[Change listing data]

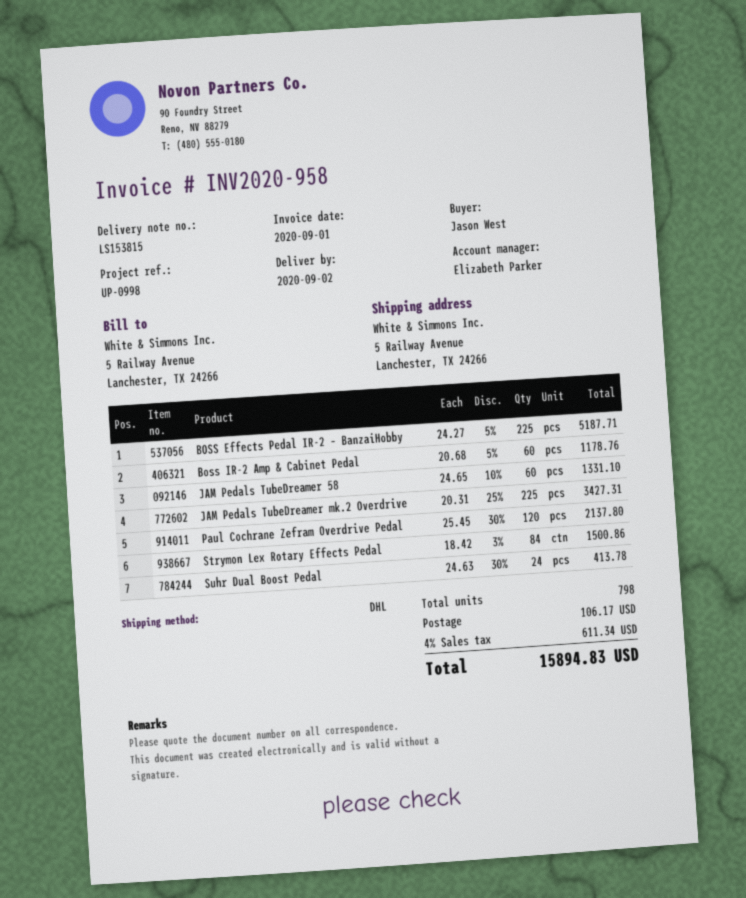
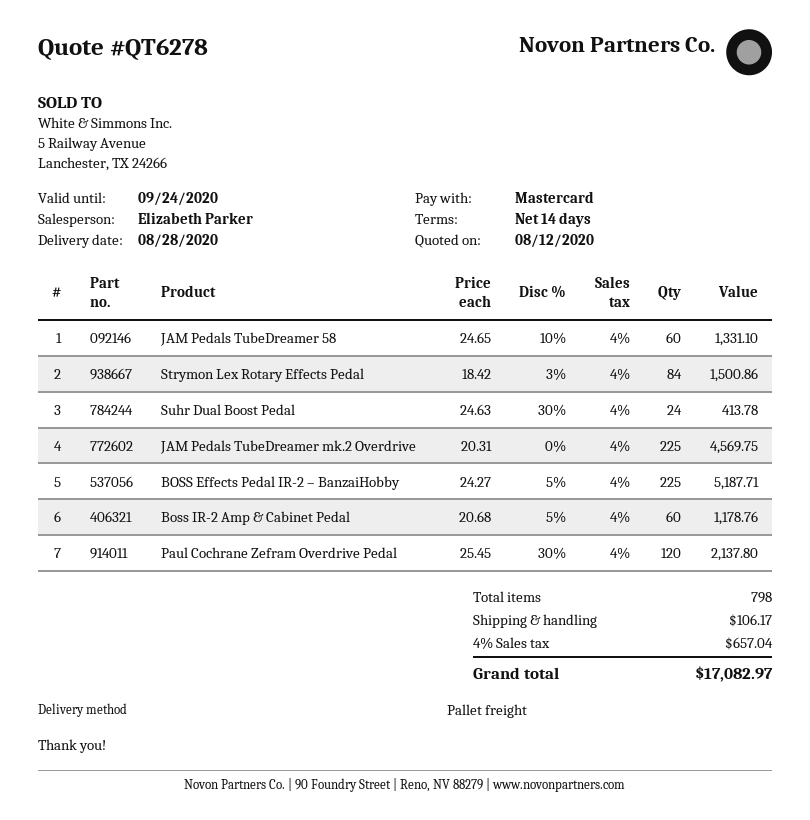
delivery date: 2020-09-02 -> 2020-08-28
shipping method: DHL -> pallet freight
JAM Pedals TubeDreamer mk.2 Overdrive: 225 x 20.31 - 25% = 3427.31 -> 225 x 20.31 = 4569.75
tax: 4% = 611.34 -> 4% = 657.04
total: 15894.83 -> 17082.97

---

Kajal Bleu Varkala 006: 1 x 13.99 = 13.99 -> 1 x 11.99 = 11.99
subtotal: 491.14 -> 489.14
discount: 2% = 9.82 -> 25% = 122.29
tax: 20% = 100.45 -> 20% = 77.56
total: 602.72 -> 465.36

- Exercise prompt
Could you reproduce, exactly, every line above from the line with "delivery date: 2020-09-02 -> 2020-08-28" to the line with "total: 15894.83 -> 17082.97", and no other line? Both ends count.

- Expected output
delivery date: 2020-09-02 -> 2020-08-28
shipping method: DHL -> pallet freight
JAM Pedals TubeDreamer mk.2 Overdrive: 225 x 20.31 - 25% = 3427.31 -> 225 x 20.31 = 4569.75
tax: 4% = 611.34 -> 4% = 657.04
total: 15894.83 -> 17082.97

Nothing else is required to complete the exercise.